Esa subida surtió efecto. En Dos de Mayo, la distancia entre los corredores se amplió tremendamente y empecé a ser adelantado por varios corredores. Seguí una vieja táctica, aproveché las subidas para correr a un ritmo suave y reponerme del cansancio. Kilómetro quince, doblamos por Miller y pasamos por el local de Mahikari, que me trajo muchos recuerdos de adolescente cuando profesaba su religión. Avenida César Vallejo, de bajada. Ya necesitaba rehidratarme y en la mira tuve un punto de hidratación próximo.

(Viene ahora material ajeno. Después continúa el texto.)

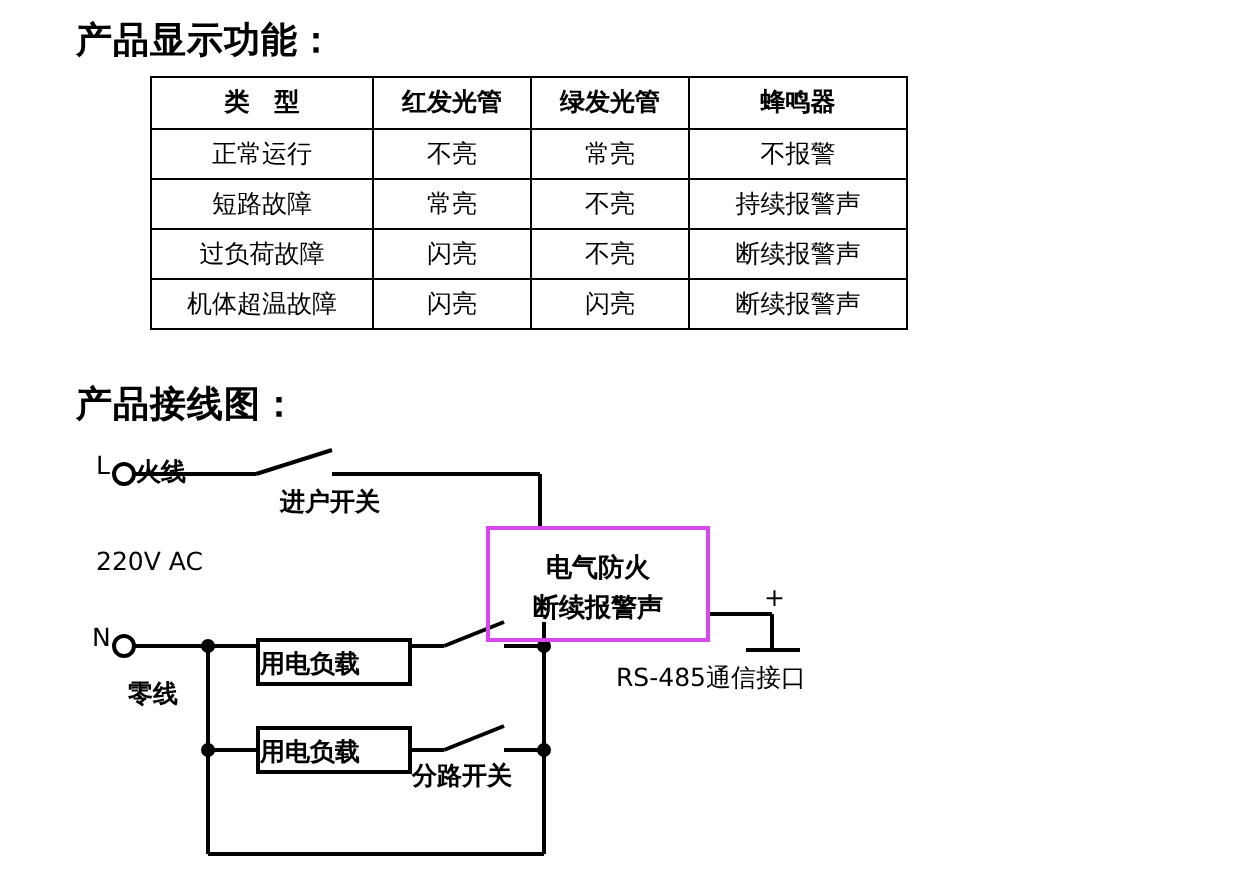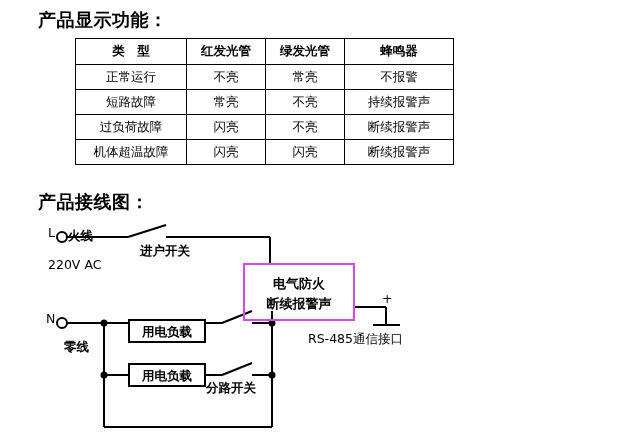--- a/index.html
+++ b/index.html
@@ -97,21 +97,20 @@
   .ctrl-box .line1 { top: 10px; }
   .ctrl-box .line2 { top: 30px; }
 
   
   .load-box {
     position: absolute;
     width: 78px;
     height: 24px;
     border: 2px solid #000;
     box-sizing: border-box;
-    text-align: center;
     font-size: 12.5px;
     line-height: 21px;
     font-weight: bold;
   }
   #load-box-1 { left: 128px; top: 104px; }
   #load-box-2 { left: 128px; top: 148px; }
 
   svg.wires {
     position: absolute;
     left: 0; top: 0;
@@ -214,21 +213,21 @@
       <div class="line1">电气防火</div>
       <div class="line2">断续报警声</div>
     </div>
 
     <div class="load-box" id="load-box-1">用电负载</div>
     <div class="load-box" id="load-box-2">用电负载</div>
 
     <div class="dlabel" style="left:48px; top:10px;">L</div>
     <div class="dlabel bold" style="left:68px; top:13px;">火线</div>
     <div class="dlabel bold" style="left:140px; top:28px;">进户开关</div>
-    <div class="dlabel" style="left:48px; top:42px;">220V AC</div>
+    <div class="dlabel" style="left:48px; top:58px;">220V AC</div>
     <div class="dlabel" style="left:46px; top:96px;">N</div>
     <div class="dlabel bold" style="left:48px; top:124px;margin-left:16px;">零线</div>
     <div class="dlabel bold" style="left:206px; top:165px;">分路开关</div>
     <div class="dlabel" style="left:382px; top:76px;">+</div>
     <div class="dlabel" style="left:308px; top:116px;">RS-485通信接口</div>
   </div>
 
 </div>
 
 </body></html>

Dos vasitos de líquido azul, una parada para amarrarme la zapatilla y evitar que el líquido lo tome por la nariz o los poros. Listo. “Vamos Jerry, solo tienes una hora con veinte corriendo”, me dije con entusiasmo. A partir de ese momento, mi cuerpo entró en una dimensión totalmente desconocida y los kilómetros en adelante fueron nuevos. La ropa la tenía completamente mojada del sudor, hasta el reloj tenía vapor. Las piernas, algo recuperadas, aun estaban cansadas y faltaban cinco kilómetros para llegar a la meta. A partir de ese momento, administrar muy bien las energías fue la clave para continuar. Kilómetro diecisiete y medio, subiendo por Belisario Flores para seguir matando gente y sucedió de nuevo. “Oye flaco, tus pasadores”, me dijo un también cansado señor. “Gracias, los ato en el instante”, respondí después de ensayar un frase mentalmente minutos antes.

Kilómetro diecinueve, en la avenida Arequipa, de bajada hacia el sur. Un último punto de hidratación y animación, dos vasos más, amarrar el pasador de marras y otro saludo a la portátil para recargar los ánimos. Una señora en silla de ruedas me pasó, reí y le adelanté en puente de la Javier Prado y le di más ánimos. Los policías nos arengaban y un motociclista anunciaba las cuadras que faltaban. Kilómetro veinte, ya faltaba muy poco y oí un nuevo “Amigo” por la mismas razones desde que empecé la carrera. “Si, lo sé. El pasador. Gracias por avisarme.” Ya me había cansado que se desate. Entrenando nunca se desató y en plena carrera, a punto de llegar a la meta, se le ocurrió al condenado seguir haciendo de las suyas. Si paraba no lograría mejorar mi tiempo más de lo que ya estaba logrando. Al diablo. Una hora cincuenta y ocho, crucé la vía expresa y faltaban 3 cuadras para la meta. La piqué. “Flaco, tus pasadores”, me avisa otro corredor. “Si, gracias”, le digo sin mirar mi calzado, concentrado en la meta que tenía al frente. En menos de dos horas hice los veintiún kilómetros con noventa y ocho metros del medio maratón que me propuse hacerlo en diez minutos más y con los pasadores desatados.

Crucé la meta con los brazos extendidos, los dedos abiertos, riendo como si oyera el chiste del `elefante llamado maíz´ por primera vez, con el corazón en la boca, con los pies volando y los pasadores en fiesta. La felicidad fue plena por haber logrado mejorar ampliamente el tiempo planeado. Agradecí a la vida por la dicha de poder hacer lo más simple del mundo y disfrutarlo plenamente, correr.
Encontré un pastito donde hice el estiramiento final y oí nuevamente el llamado: “Amigo, ¿tú eres el de los pasadores, no?”. “Sí, maestro, siempre se me desatan ya estoy acostumbrado a correr así” respondí con una sonrisa guasona y una mentira piadosa.


Surco, 24 de mayo de 2013.

PD: Mi tiempo oficial fue de una hora cincuenta con nueve minutos, treinta segundos y seis milésimas y al final, sin querer, terminé haciendo un duatlón de 42 kilómetros, 21 corriendo y 21 sobre ruedas yendo y volviendo a casa. Como nadie me pudo hacer fotos en la carrera, me hice un autorretrato en casa.